**WHAT TO PRODUCE**
Scan the entries that follow and copy out every line containing "radius".

**SUPPLIED ENTRIES**
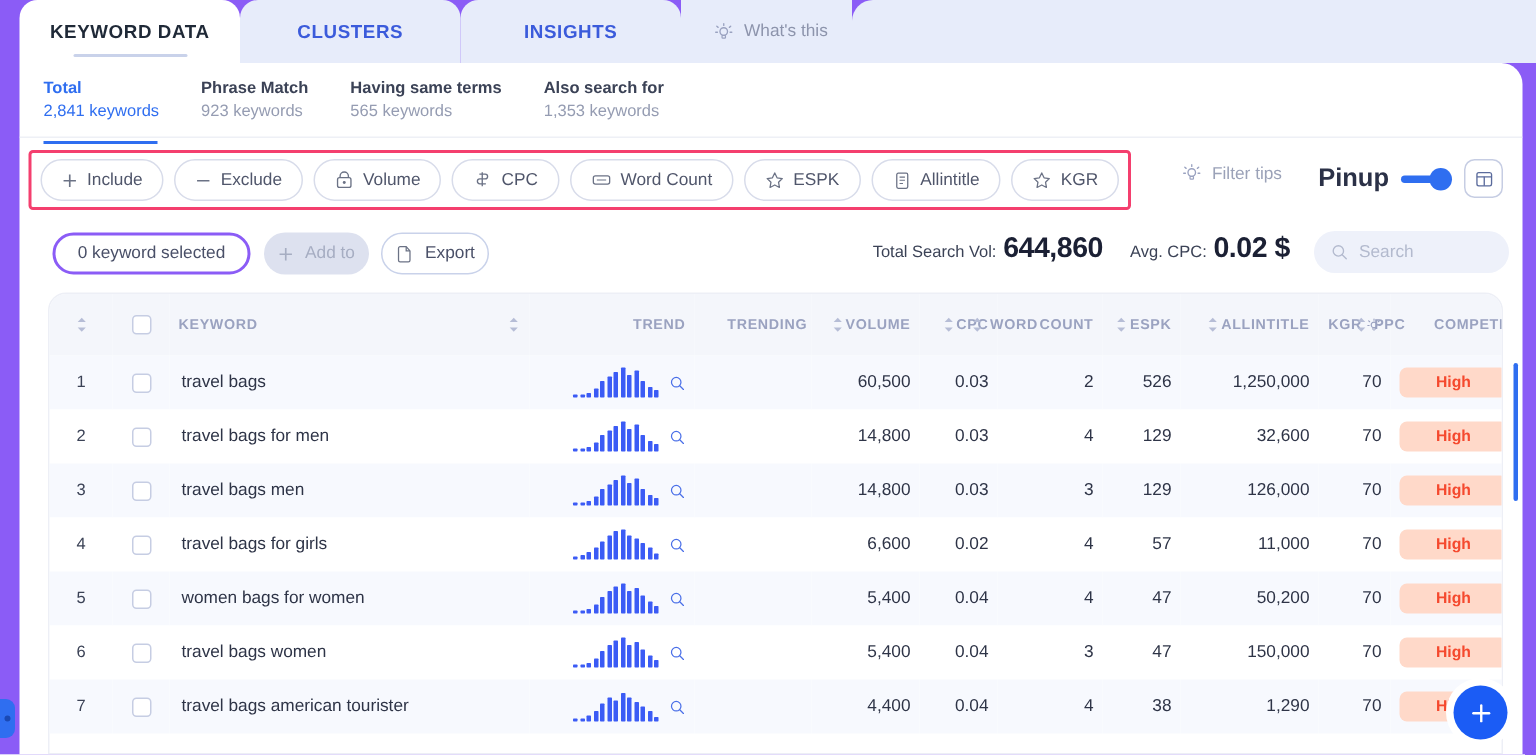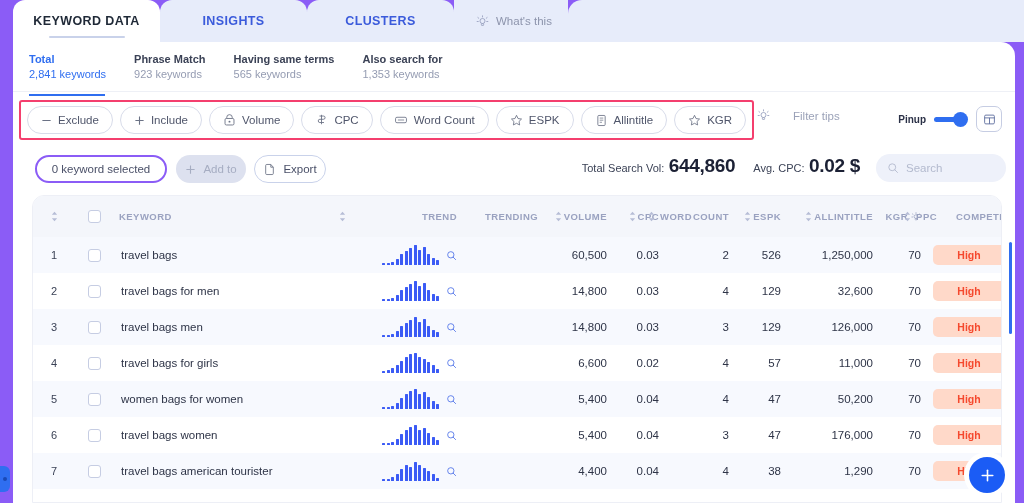--- a/index.html
+++ b/index.html
@@ -73,29 +73,29 @@
     display: flex; align-items: center; padding: 0 6px; gap: 7px;
   }
   .fbtn {
     height: 28px; border: 1px solid #d8dcea; border-radius: 14px;
     background: #fff; display: inline-flex; align-items: center; gap: 6px;
     padding: 0 13px; font-size: 11.5px; color: #50566b; cursor: pointer;
     white-space: nowrap;
   }
   .fbtn svg { flex: 0 0 auto; }
   .filter-tips {
-    position: absolute; left: 744px; top: 17px;
-    display: flex; align-items: center; gap: 23px;
+    position: absolute; left: 775px; top: 17px;
+    display: flex; align-items: center; gap: 7px;
     font-size: 11.5px; color: #9ba2b8; cursor: pointer; text-align: center;
   }
   .pinup-wrap {
     position: absolute; right: 13px; top: 14px;
     display: flex; align-items: center; gap: 8px;
   }
-  .pinup-label { font-size: 10px; font-weight: bold; color: #2b3147; }
+  .pinup-label { font-size: 17px; font-weight: bold; color: #2b3147; }
   .toggle { width: 34px; height: 15px; position: relative; cursor: pointer; }
   .toggle .track {
     position:absolute; left:0; top:5px; width:24px; height:5px;
     background:#2f6ef0; border-radius:3px;
   }
   .toggle .knob {
     position:absolute; right:0; top:0; width:15px; height:15px;
     background:#2f6ef0; border-radius:50%;
   }
   .layout-btn {
@@ -198,24 +198,24 @@
 </head>
 <body>
 
 <div class="app">
 
   <div class="tabbar">
     <div class="tab first active">
       <span>KEYWORD DATA</span>
     </div>
     <div class="tab">
+      <span>CLUSTERS</span>
+    </div>
+    <div class="tab">
       <span>INSIGHTS</span>
-    </div>
-    <div class="tab">
-      <span>CLUSTERS</span>
     </div>
     <div class="whats-this">
       <svg width="13" height="13" viewBox="0 0 16 16">
         <circle cx="8" cy="7.4" r="3.1" fill="none" stroke="#9aa2c0" stroke-width="1.1"></circle>
         <rect x="6.6" y="10.6" width="2.8" height="2.3" rx=".6" fill="none" stroke="#9aa2c0" stroke-width="1"></rect>
         <g stroke="#9aa2c0" stroke-width="1.1" stroke-linecap="round">
           <line x1="8" y1="1" x2="8" y2="2.4"></line>
           <line x1="2.3" y1="3.1" x2="3.4" y2="4"></line>
           <line x1="13.7" y1="3.1" x2="12.6" y2="4"></line>
           <line x1="1.4" y1="8" x2="2.8" y2="8"></line>
@@ -246,33 +246,33 @@
         <div class="t">Also search for</div>
         <div class="v">1,353 keywords</div>
       </div>
     </div>
 
     <div class="filterrow">
       <div class="filterbox">
 
         <div class="fbtn">
           <svg width="11" height="11" viewBox="0 0 12 12">
-            <line x1="1.5" y1="6" x2="10.5" y2="6" stroke="#6b7285" stroke-width="1.2"></line>
-          </svg>
-          <span>Exclude</span>
-        </div>
-
-        <div class="fbtn">
-          <svg width="11" height="11" viewBox="0 0 12 12">
             <g stroke="#6b7governments"></g>
             <line x1="6" y1="1.5" x2="6" y2="10.5" stroke="#6b melhor"></line>
             <line x1="6" y1="1.5" x2="6" y2="10.5" stroke="#6b7285" stroke-width="1.2"></line>
             <line x1="1.5" y1="6" x2="10.5" y2="6" stroke="#6b7285" stroke-width="1.2"></line>
           </svg>
           <span>Include</span>
+        </div>
+
+        <div class="fbtn">
+          <svg width="11" height="11" viewBox="0 0 12 12">
+            <line x1="1.5" y1="6" x2="10.5" y2="6" stroke="#6b7285" stroke-width="1.2"></line>
+          </svg>
+          <span>Exclude</span>
         </div>
 
         <div class="fbtn">
           <svg width="13" height="13" viewBox="0 0 16 16">
             <rect x="2.5" y="5.5" width="11" height="8" rx="1.6" fill="none" stroke="#6b7285" stroke-width="1.1"></rect>
             <path d="M4.6 5.5 V4.2 a3.4 3.4 0 0 1 6.8 0 V5.5" fill="none" stroke="#6b7285" stroke-width="1.1"></path>
             <circle cx="8" cy="9.4" r="1.2" fill="#6b7285"></circle>
           </svg>
           <span>Volume</span>
         </div>
@@ -732,21 +732,21 @@
                     <circle cx="7" cy="7" r="4.6" fill="none" stroke="#4a6fe8" stroke-width="1.2"></circle>
                     <line x1="10.4" y1="10.4" x2="14" y2="14" stroke="#4a6fe8" stroke-width="1.2" stroke-linecap="round"></line>
                   </svg>
                 </div>
               </td>
               <td></td>
               <td>5,400</td>
               <td>0.04</td>
               <td>3</td>
               <td>47</td>
-              <td>176,000</td>
+              <td>150,000</td>
               <td>70</td>
               <td style="text-align:center"><span class="badge">High</span></td>
             </tr>
             <tr>
               <td class="idx">7</td>
               <td class="chk"><span class="cbox"></span></td>
               <td class="kw">travel bags american tourister</td>
               <td>
                 <div class="trendcell">
                   <span class="spark">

**WRITTEN RESPONSE**
     height: 28px; border: 1px solid #d8dcea; border-radius: 14px;
     background:#2f6ef0; border-radius:3px;
     background:#2f6ef0; border-radius:50%;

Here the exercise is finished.